Bu günden sonra, Turgay Avcı’nın yapabileceği tek şey, daha fazla kurşun yemeden, mevcut yaralarının iyileşmesi adına, kenara çekilmesidir…
-*-*-
Diplomasını yeterince tartıştık!
Şimdi transkriptlerin kavgasını veriyoruz!
Üstüne bastişler de eklendi!
Bence bu kadar yeter!
-*-*-
YÖDAK mı?
YÖDAK’ın çok işe yaradığını kimse söylemesin!
Hatta geçtiğimiz gün YÖDAK’ın üniversitemsi bir yeri polisle denetlediği ve “kapatacağı” falan yazılıydı!
YÖDAK okul kapatamaz!
YÖDAK, belki ilgili bölümün derslere başlamasını veya başladıysa durdurmasını karara bağlayabilir!

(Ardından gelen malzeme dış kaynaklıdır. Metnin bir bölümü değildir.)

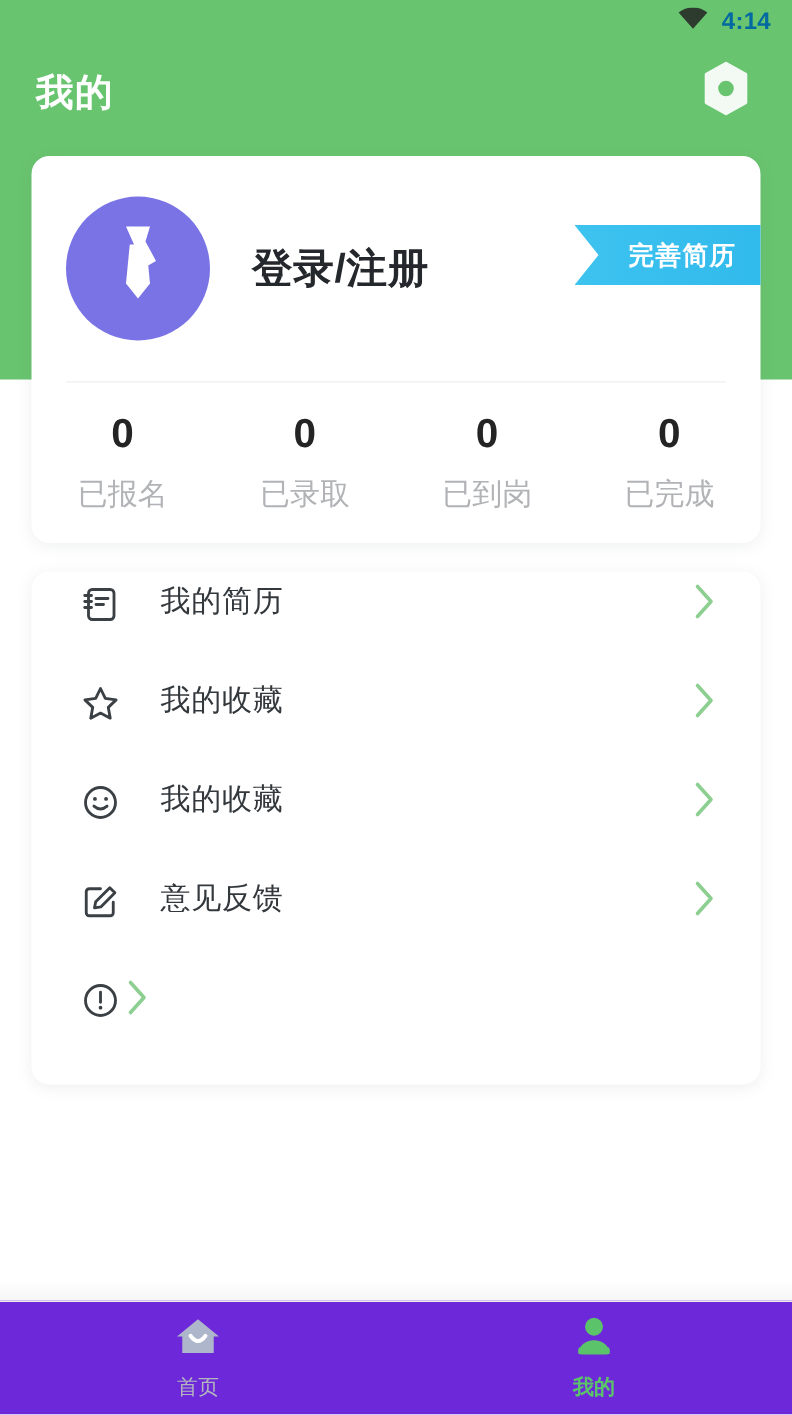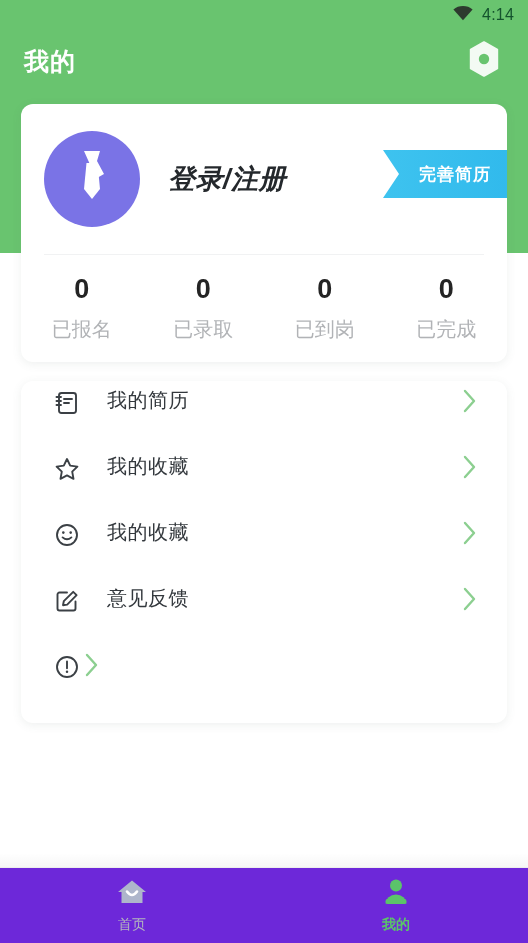--- a/index.html
+++ b/index.html
@@ -47,9 +47,9 @@
   }
   .wifi-icon { display: block; }
   .status-time {
-    color: #14532d;
+    color: #0369a1;
     font-size: 16px;
-    font-weight: 400;
+    font-weight: 700;
     letter-spacing: 0.2px;
   }
 

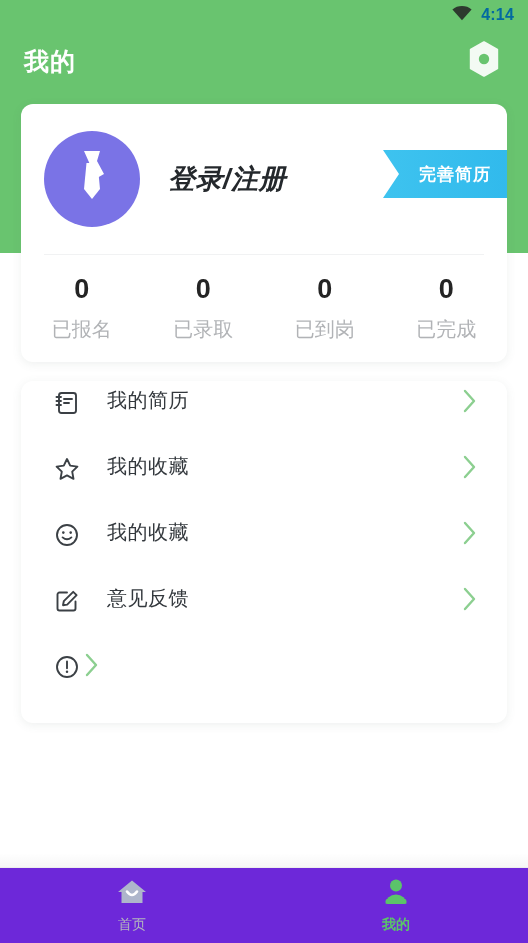--- a/index.html
+++ b/index.html
@@ -118,7 +118,6 @@
     color: #24282c;
     letter-spacing: 0.5px;
     cursor: pointer;
-    font-style: italic;
   }
 
   

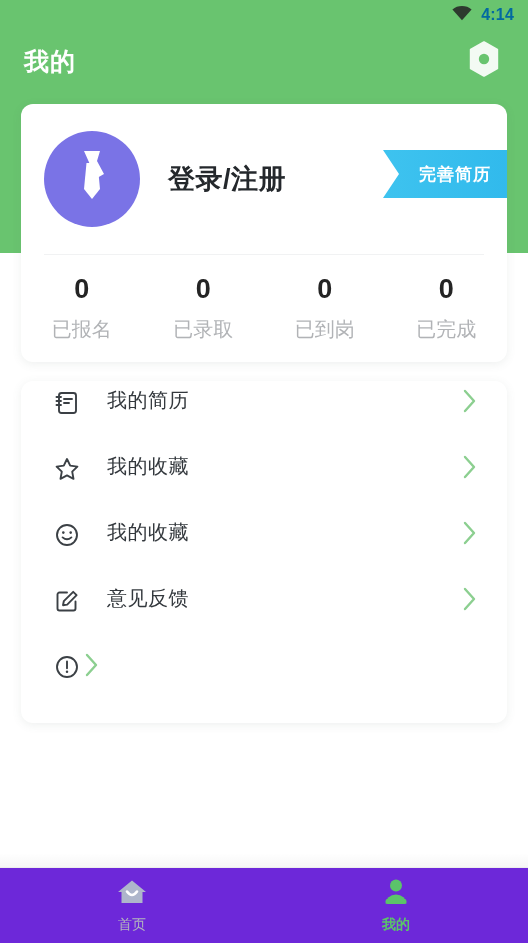--- a/index.html
+++ b/index.html
@@ -125,7 +125,7 @@
     position: absolute;
     right: -10px;
     top: 46px;
-    height: 48px;
+    height: 40px;
     padding: 0 26px 0 36px;
     display: flex;
     align-items: center;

Polisin okul kapatacağını yazanlar veya söyleyenler ise Kıbrıslı deyişiyle “tekmilden cahil”dir!
Sorry!
Lefkara İşi ajanda ve bastişler!
Ülkemizdeki yabancı diplomatik misyondan çok önemli biri, bir yerel idaremizi ziyaret etti…

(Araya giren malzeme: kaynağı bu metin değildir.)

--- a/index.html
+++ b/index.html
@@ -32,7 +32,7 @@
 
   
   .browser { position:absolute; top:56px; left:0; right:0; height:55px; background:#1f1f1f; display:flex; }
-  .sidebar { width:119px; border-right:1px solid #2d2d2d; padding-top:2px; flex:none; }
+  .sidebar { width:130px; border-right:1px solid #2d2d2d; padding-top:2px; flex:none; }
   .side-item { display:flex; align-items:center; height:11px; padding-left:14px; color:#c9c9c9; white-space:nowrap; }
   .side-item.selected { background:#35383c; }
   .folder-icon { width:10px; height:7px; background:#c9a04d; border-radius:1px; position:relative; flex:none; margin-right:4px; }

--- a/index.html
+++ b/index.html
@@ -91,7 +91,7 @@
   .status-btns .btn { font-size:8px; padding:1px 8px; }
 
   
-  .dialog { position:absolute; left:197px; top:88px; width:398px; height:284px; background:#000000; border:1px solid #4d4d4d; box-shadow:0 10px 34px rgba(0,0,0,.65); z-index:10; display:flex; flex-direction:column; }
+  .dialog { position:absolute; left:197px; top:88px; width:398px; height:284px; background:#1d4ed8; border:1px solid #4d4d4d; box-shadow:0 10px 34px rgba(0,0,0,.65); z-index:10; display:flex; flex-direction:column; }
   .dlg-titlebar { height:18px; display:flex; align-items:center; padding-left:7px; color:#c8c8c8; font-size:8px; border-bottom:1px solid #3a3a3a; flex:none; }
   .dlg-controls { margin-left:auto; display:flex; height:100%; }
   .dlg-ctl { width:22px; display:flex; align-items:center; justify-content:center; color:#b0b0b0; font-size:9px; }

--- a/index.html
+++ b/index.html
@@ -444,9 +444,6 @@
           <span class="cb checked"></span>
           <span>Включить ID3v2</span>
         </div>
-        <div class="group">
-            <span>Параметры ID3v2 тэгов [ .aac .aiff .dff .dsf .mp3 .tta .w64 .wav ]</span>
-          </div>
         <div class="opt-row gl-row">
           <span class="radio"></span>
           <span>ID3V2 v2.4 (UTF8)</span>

Bu ziyaret çerçevesinde, “misafire hediye verilir” “misafirperverliğiyle” ziyaretçiye, Lefkoşa’da Büyük Han’da Hasan Ekingen kardeşimizin sattığı, kapağına Lefkara İşi yerleştirilmiş bir ajanda hediye edildi…
-*-*-
Ziyaretin hemen akabinde, Hasan Ekingen’e bir “e – mail” geldi…
E- mail denen elektronik mektubu gönderen, ilgili misyonun “protokol ofisi”ydi!
Sordukları da, “Lefkara İşi kapaklı ajandanın fiyatı”ydı!
-*-*-
Peki neden mi soruyorlardı?
Çünkü, o ajandanın fiyatı eğer belirlenen “hediyenin fiyatı standardı” üzerindeyse, “resmi hediye kaydı” kabul edilemezdi…
Belki de iade edilecekti!
-*-*-
Hasan Ekingen, “… Ajanda 12 Euro, üzerine de bir isim yazdık, o da 1 Euro” dedi!
-*-*-
İlgili diplomatik şefinin kızının düğünündeki bastişler mi?
Onları Ersin Tatar ödesin!
Belki yabancıları tarafımıza çekeriz!
Hediyeyle canım, hediyeyle!
-*-*-
Haaa bu arada belirteyim, bu diplomatik misyon her sene bazı gazetecilere küçük yeni yıl hediyeleri verir…
Bu sene “termos kahve bardağı” hediye ettiler!
Galiba geçen sene de “küçük bir paket Amerikan fıstığı” falan vermişlerdi!
Ya hu Dünya’nın en zengin ülkesinin hediyesi bu mu?
Tamam KKTC ile resmi münasebetiniz olmayabilir ama daha pahalı, hatta çok daha pahalı hediye vermeyi henüz öğrenemediniz mi?
Lütfen devletimizle ilişkilerinizi geliştiriniz!
Ve öğreniniz!
Parola: Bastiş!
Gazimağusa’da bir evde muhafaza edilen üç mutfak tipi boş tüp gaz çalındı. Çalan kişi, bir markete üç boş tüpü bin 200 TL’ye satmış… Bir başka kişi yine Gazimağusa’da iki boş tüp çalmış… O da iki boş tüpü 700 TL’ye satmış… Yeni bir hırsızlık çeşidi ama fiyatlar farklı…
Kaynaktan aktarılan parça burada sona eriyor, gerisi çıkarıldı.